__What to produce__: Print the lines in the listing below that fall between the line with "font-weight: 700 ->" and the line with "ToC: School Governors", those two lines included, exactly as they stand and with nothing else.

__Source material__:
· · · ·

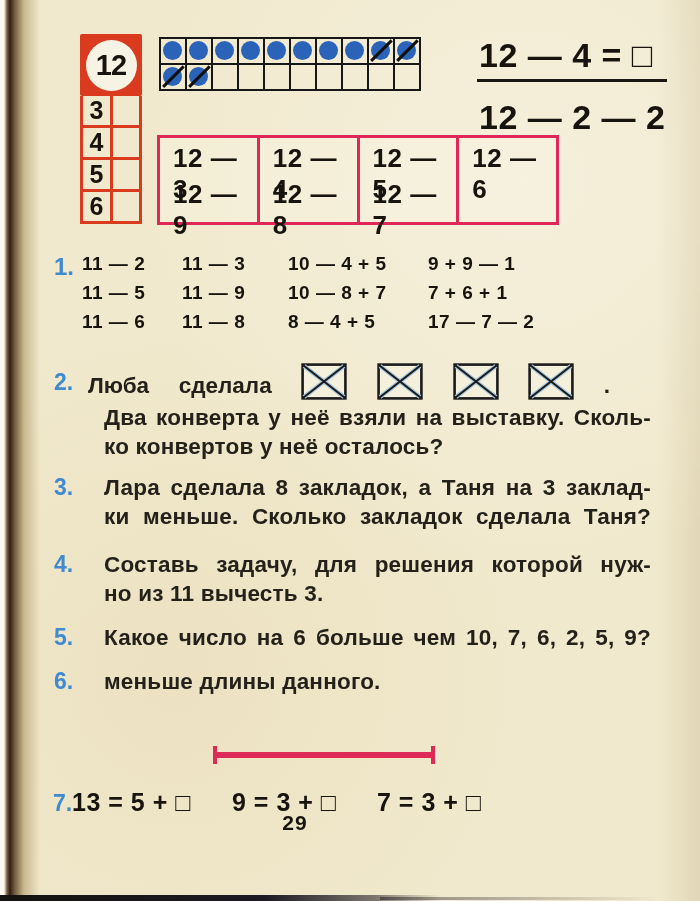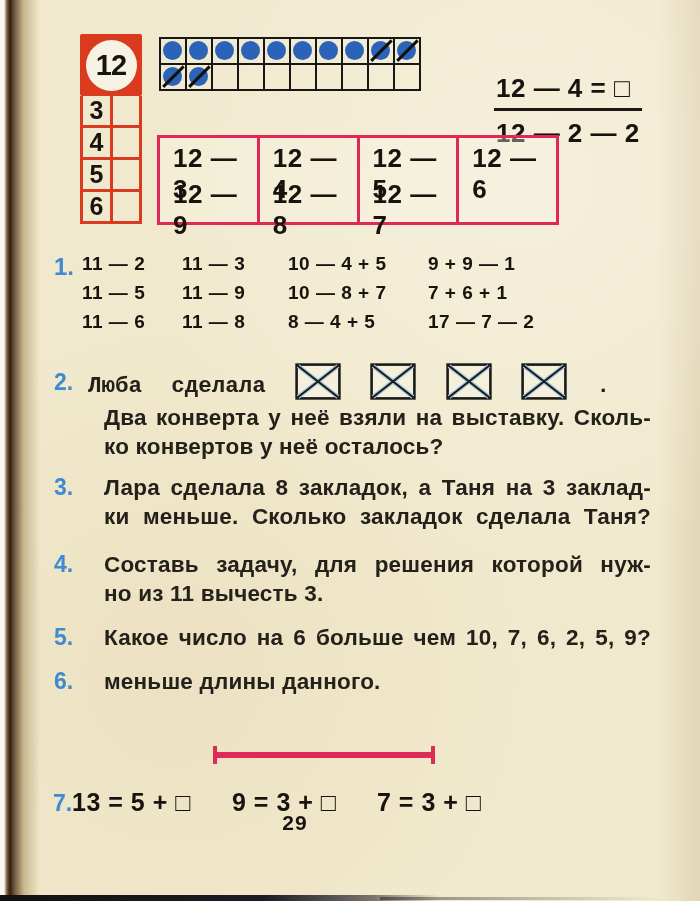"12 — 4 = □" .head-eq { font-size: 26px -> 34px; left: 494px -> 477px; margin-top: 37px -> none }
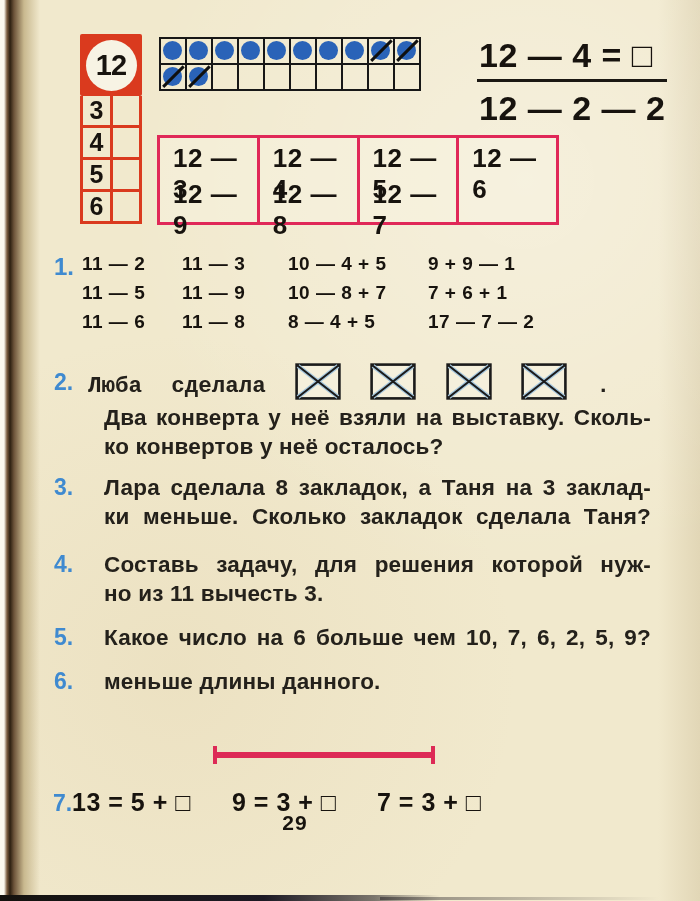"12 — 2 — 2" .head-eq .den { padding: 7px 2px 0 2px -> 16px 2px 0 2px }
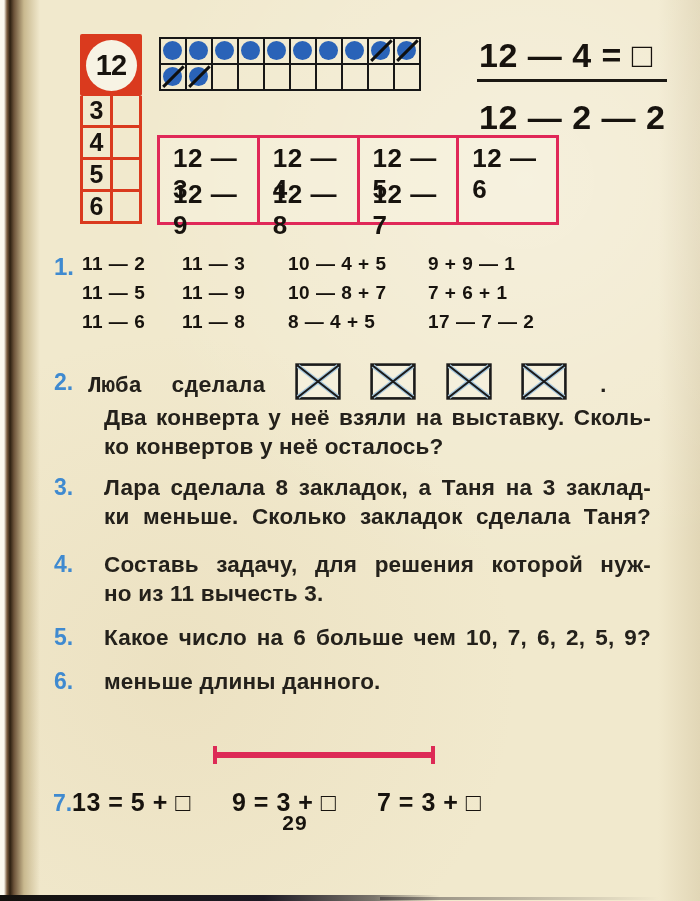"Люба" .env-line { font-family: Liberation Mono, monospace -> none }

· · · ·

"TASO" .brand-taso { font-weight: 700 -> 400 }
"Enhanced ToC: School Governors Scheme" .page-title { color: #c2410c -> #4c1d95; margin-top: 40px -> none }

· · · ·

__Output below__:
"TASO" .brand-taso { font-weight: 700 -> 400 }
"Enhanced ToC: School Governors Scheme" .page-title { color: #c2410c -> #4c1d95; margin-top: 40px -> none }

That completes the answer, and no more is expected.